** Task brief **
Show every line of the data below that includes the word "并支持对敏感文件或非基于HTTP连接的不连续加密".

** Material provided **
= = =
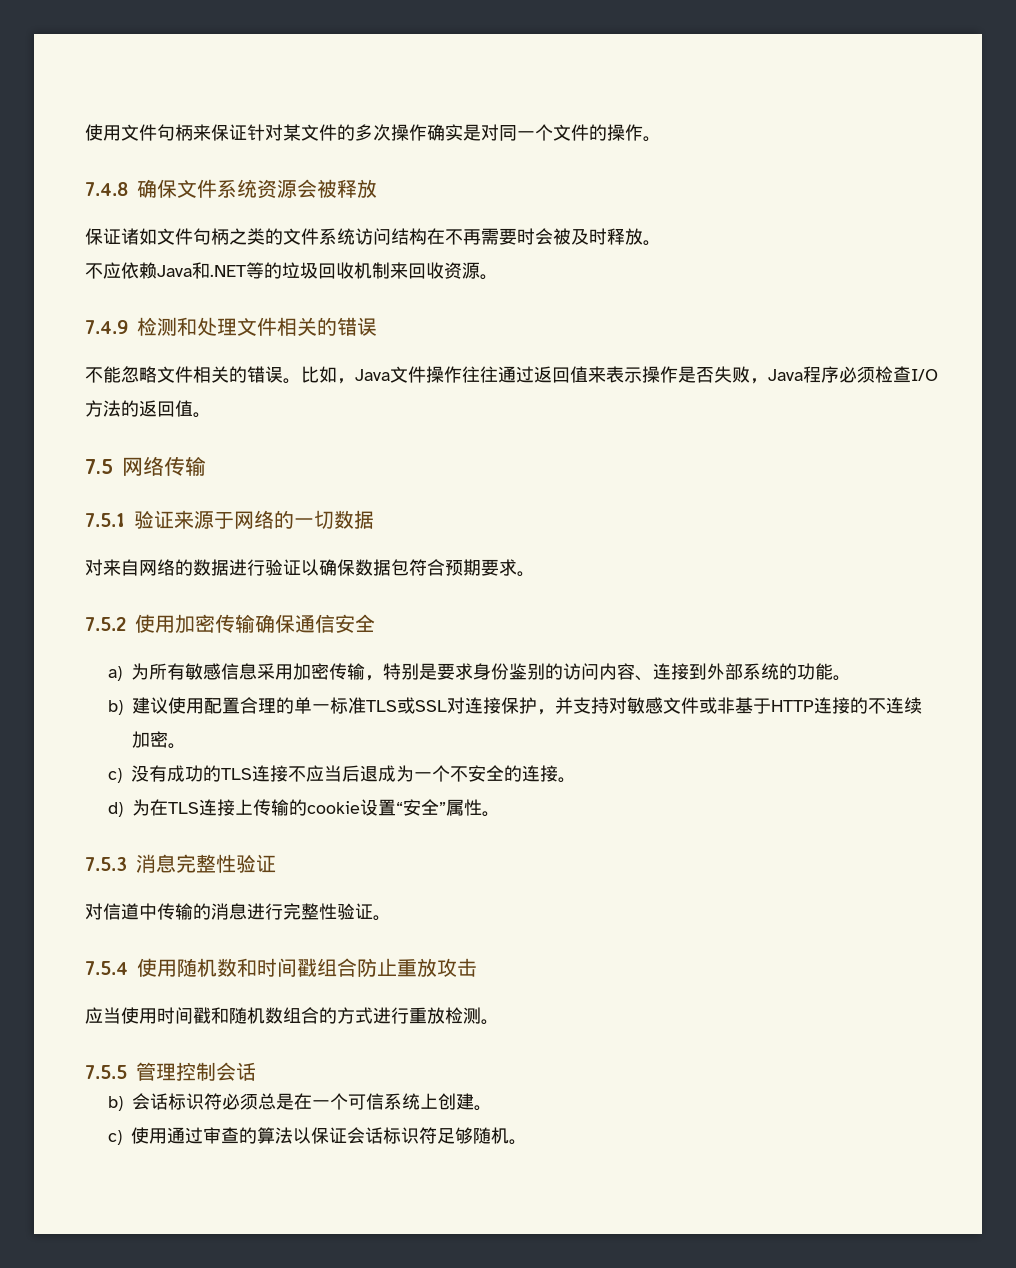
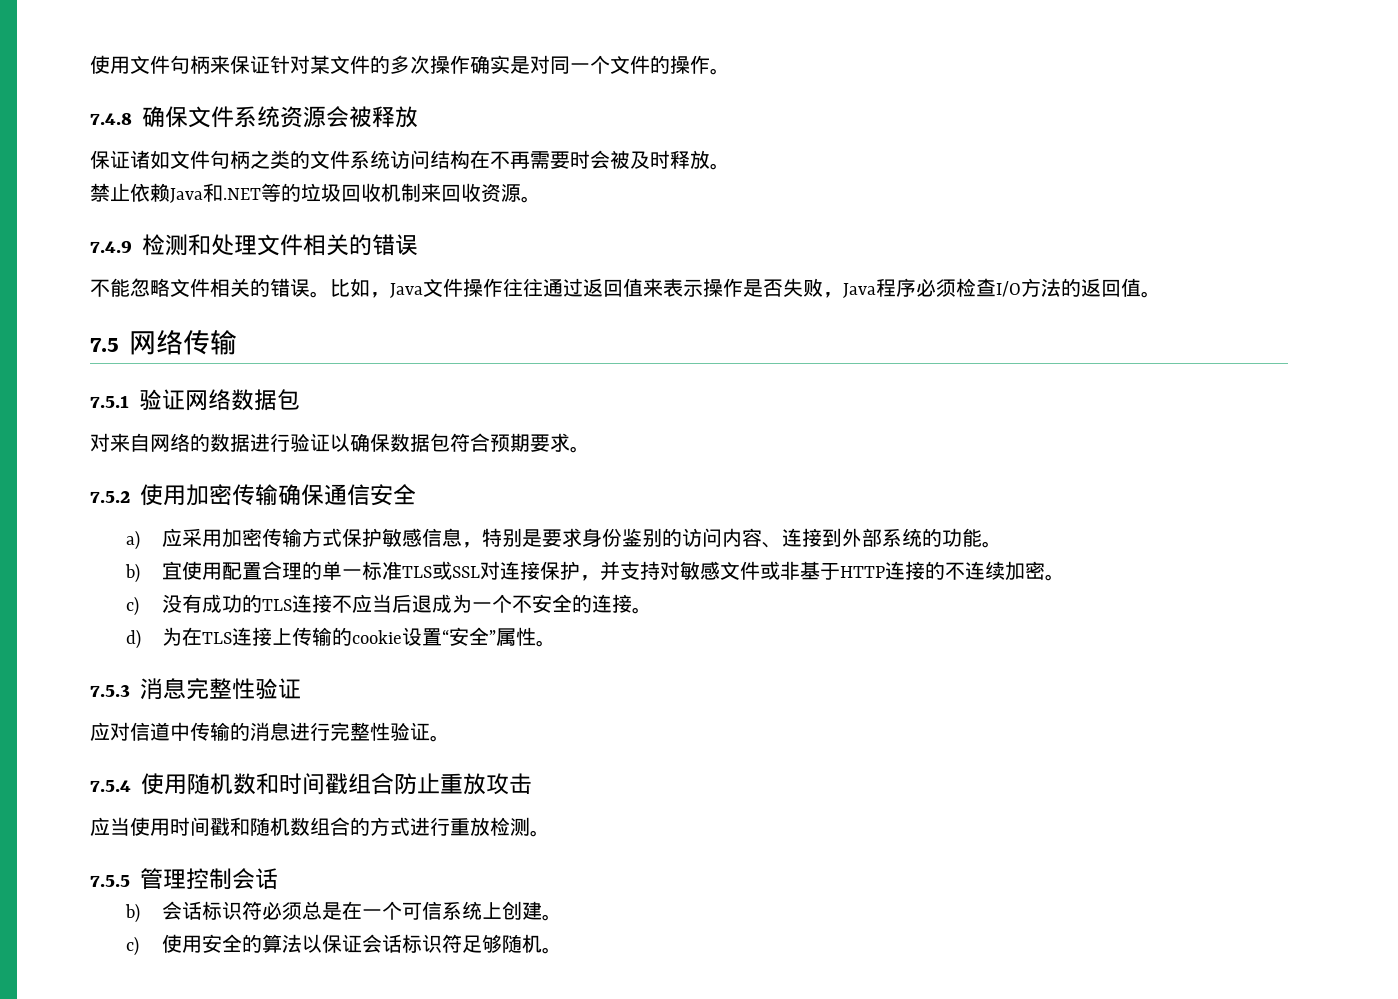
- 不应依赖Java和.NET等的垃圾回收机制来回收资源。
+ 禁止依赖Java和.NET等的垃圾回收机制来回收资源。
- 7.5.1验证来源于网络的一切数据
+ 7.5.1验证网络数据包
- a)为所有敏感信息采用加密传输，特别是要求身份鉴别的访问内容、连接到外部系统的功能。
+ a)应采用加密传输方式保护敏感信息，特别是要求身份鉴别的访问内容、连接到外部系统的功能。
- b)建议使用配置合理的单一标准TLS或SSL对连接保护，并支持对敏感文件或非基于HTTP连接的不连续加密。
+ b)宜使用配置合理的单一标准TLS或SSL对连接保护，并支持对敏感文件或非基于HTTP连接的不连续加密。
- 对信道中传输的消息进行完整性验证。
+ 应对信道中传输的消息进行完整性验证。
- c)使用通过审查的算法以保证会话标识符足够随机。
+ c)使用安全的算法以保证会话标识符足够随机。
= = =
** Solution for this task **
- b)建议使用配置合理的单一标准TLS或SSL对连接保护，并支持对敏感文件或非基于HTTP连接的不连续加密。
+ b)宜使用配置合理的单一标准TLS或SSL对连接保护，并支持对敏感文件或非基于HTTP连接的不连续加密。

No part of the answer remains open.